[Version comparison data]
━━━━━━

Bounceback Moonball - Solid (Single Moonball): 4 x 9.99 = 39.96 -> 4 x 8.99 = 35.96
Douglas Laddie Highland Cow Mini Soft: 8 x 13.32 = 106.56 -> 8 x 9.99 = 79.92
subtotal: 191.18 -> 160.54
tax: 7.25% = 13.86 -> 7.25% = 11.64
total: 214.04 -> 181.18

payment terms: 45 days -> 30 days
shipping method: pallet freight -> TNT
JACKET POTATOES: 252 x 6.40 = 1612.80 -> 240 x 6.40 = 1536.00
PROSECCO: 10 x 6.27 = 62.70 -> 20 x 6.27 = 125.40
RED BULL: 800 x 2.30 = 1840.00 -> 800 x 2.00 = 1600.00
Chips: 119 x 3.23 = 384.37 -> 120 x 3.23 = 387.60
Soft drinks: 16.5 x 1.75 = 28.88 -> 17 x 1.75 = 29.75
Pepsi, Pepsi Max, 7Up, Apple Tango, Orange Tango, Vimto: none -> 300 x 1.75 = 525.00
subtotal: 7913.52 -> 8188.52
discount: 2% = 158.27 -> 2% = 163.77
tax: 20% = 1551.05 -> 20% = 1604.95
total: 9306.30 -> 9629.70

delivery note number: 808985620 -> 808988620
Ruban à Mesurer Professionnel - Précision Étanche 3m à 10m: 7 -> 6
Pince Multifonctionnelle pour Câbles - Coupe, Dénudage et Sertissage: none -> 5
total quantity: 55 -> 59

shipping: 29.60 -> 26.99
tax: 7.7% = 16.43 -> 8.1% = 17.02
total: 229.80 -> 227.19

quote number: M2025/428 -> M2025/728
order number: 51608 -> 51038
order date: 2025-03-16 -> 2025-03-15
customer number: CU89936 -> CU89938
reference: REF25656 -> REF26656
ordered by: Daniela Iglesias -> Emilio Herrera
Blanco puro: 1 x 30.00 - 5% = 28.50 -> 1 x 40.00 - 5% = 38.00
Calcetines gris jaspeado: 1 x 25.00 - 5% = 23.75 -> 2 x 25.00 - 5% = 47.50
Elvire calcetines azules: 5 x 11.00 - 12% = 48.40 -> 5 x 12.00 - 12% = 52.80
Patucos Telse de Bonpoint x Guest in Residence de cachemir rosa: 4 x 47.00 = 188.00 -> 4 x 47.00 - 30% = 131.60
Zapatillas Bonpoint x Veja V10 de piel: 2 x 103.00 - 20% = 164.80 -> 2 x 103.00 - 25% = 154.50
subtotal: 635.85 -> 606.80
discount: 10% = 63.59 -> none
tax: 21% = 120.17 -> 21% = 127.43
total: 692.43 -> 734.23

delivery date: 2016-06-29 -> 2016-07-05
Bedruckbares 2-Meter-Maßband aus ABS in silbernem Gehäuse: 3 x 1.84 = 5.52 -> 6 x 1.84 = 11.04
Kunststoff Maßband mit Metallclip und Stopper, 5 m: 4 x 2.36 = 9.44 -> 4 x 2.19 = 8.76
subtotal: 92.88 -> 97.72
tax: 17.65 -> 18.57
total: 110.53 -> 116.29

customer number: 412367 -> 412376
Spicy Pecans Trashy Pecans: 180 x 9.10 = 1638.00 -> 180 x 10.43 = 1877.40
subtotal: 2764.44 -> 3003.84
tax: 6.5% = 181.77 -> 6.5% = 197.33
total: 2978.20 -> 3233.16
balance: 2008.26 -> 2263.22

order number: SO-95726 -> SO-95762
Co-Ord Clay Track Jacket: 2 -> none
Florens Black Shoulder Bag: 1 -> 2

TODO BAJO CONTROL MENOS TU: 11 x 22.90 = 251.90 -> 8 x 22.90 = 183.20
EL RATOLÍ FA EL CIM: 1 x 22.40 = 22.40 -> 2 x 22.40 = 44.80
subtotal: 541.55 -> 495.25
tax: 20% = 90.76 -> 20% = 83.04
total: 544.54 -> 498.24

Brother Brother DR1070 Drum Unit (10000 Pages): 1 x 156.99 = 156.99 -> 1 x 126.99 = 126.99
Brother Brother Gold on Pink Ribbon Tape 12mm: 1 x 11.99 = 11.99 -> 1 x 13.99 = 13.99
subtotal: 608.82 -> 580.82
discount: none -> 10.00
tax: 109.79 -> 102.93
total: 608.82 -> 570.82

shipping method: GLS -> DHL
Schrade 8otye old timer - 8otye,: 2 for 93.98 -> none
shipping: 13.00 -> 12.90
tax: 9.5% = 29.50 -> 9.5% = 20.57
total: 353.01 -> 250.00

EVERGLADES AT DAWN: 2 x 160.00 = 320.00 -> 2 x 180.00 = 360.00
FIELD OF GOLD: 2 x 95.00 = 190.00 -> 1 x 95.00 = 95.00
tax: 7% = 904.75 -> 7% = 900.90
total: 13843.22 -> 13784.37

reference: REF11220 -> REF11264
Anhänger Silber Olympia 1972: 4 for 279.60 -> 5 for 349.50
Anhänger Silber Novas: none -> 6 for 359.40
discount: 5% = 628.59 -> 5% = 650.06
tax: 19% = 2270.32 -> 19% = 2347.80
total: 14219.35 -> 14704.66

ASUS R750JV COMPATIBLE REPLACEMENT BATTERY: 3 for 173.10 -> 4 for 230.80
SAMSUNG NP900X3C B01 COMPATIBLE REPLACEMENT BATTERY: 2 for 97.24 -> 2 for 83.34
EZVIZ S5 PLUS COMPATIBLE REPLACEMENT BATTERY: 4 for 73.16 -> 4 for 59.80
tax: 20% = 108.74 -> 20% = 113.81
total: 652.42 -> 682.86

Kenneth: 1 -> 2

━━━━━━

- [EXERCISE DIRECTIONS]: The lines that mention the word "customer" should be pulled from the records above.

- [ANSWER FOR THIS EXERCISE]:
customer number: CU89936 -> CU89938
customer number: 412367 -> 412376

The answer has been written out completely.